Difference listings
■ ■ ■

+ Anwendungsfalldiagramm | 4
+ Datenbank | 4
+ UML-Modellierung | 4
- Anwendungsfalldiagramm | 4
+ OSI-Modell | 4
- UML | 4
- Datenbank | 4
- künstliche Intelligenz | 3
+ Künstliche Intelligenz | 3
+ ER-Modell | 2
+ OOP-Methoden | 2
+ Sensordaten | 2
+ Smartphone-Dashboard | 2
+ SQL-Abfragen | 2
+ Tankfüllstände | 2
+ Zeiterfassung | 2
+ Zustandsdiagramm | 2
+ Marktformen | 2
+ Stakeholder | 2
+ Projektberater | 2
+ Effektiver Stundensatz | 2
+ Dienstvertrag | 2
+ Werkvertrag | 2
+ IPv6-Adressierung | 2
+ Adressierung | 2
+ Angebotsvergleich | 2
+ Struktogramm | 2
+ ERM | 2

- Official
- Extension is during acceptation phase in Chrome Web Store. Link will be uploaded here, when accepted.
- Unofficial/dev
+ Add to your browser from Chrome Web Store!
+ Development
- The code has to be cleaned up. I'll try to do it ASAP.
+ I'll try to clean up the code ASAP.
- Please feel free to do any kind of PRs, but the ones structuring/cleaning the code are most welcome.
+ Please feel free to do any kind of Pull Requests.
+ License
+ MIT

■ ■ ■

### Work item:
Gather up every line in the data above that contains the word "Store", copying each one.

### Output:
- Extension is during acceptation phase in Chrome Web Store. Link will be uploaded here, when accepted.
+ Add to your browser from Chrome Web Store!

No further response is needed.